I don’t really have to write out the color data for all the leds at once, but that’s the only way the library works, so I’m going to be hand-rolling some code. Use the library code as a base, I ended up with the following:
void WriteByteToStrip(byte value)
{for (uint8_t bit=0x80; bit; bit >>= 1)
{
if (value & bit)
{
digitalWrite(DataPin, HIGH);
}
else
{
digitalWrite(DataPin, LOW);
}
digitalWrite(ClockPin, HIGH);
digitalWrite(ClockPin, LOW);
}
}
The if-then sets the data pin to high or low, and then toggles the clock pin. This uses the digitalWrite() support in the Arduino, which is very convenient but does a *lot* of work:
- It has to map the number of the pin to one of the ports on the Arduino
- It has to create a bit mask for the appropriate bit in that mask
- It either OR’s the bit mask with the port to set the bit, or ANDs the complement of the bit mask with the port to clear the bit.
Take a look at wiring_digital.c to see what work it does.

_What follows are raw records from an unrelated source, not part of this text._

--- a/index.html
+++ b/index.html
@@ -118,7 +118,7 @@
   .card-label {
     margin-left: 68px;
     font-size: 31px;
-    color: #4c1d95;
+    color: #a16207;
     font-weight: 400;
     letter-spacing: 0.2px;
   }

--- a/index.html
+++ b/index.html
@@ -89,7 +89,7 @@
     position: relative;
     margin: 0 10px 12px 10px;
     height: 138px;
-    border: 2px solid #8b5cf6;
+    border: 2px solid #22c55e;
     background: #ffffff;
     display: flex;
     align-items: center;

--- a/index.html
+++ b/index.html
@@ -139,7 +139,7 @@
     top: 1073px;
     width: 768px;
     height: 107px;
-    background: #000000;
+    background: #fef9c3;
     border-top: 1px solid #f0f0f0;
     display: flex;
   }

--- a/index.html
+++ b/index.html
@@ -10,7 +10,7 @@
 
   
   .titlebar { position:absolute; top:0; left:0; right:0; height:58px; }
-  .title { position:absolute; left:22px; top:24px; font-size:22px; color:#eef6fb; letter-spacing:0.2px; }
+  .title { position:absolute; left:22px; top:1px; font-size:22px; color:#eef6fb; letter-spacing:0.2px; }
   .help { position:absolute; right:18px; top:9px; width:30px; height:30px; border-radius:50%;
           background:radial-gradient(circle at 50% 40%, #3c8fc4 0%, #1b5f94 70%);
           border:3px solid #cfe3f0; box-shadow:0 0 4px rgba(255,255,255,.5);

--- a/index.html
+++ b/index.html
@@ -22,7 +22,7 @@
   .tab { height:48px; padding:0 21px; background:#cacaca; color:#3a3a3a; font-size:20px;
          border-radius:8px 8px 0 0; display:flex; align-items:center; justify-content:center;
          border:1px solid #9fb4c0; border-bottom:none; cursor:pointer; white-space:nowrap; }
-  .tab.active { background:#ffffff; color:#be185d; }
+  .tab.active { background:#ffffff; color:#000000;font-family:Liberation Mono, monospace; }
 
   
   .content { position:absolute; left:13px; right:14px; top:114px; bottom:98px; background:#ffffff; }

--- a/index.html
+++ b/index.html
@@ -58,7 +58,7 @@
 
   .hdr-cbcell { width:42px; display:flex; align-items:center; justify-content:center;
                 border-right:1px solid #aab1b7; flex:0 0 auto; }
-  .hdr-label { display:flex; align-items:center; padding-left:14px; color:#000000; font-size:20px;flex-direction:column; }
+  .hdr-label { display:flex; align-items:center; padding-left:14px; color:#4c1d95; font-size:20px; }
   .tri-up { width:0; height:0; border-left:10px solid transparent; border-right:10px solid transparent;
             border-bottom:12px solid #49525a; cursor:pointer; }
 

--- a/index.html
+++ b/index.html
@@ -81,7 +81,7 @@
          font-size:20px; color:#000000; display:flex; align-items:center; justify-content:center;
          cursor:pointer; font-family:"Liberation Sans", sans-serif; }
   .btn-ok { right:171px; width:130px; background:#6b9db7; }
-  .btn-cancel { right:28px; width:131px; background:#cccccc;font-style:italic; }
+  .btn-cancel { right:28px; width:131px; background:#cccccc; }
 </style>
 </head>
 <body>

If you know what pin is going to be used, this can be done much more efficiently; you can figure out what port your are using and precompute the masks to set or clear the bit, and then just update the bit with a single operation.
The code to call WriteByteToStrip() is very simple as well:
void UpdateLedStrip(int currentItem)
{static int ledToUpdate = 0;
int dimAmount = (ledToUpdate == currentItem) ? 1 : 3;
DumboItem* pDumboItem = &dumboData.m_items[ledToUpdate];
WriteByteToStrip((pDumboItem->m_green >> dimAmount) | 0x80);WriteByteToStrip((pDumboItem->m_red >> dimAmount) | 0x80);
WriteByteToStrip((pDumboItem->m_blue >> dimAmount) | 0x80);
ledToUpdate++;
if (ledToUpdate == dumboData.m_itemCount){
WriteByteToStrip(0);
ledToUpdate = 0;
}
}
This writes one one led’s worth of data (3 bytes) each interrupt, so if there are 10 leds, they will get updated at 100Hz, which is more than quickly enough. A look at the scope shows that there is plenty of time left in the interrupt handler. I can also see the terminal byte being written; some of the updates take just a little bit longer.
Here’s an action picture. It’s set up with 8 values, and there is a separate LED for each of those values. It will increment through the values every second or so, making the current LED brighter and showing the associated value on the LED display.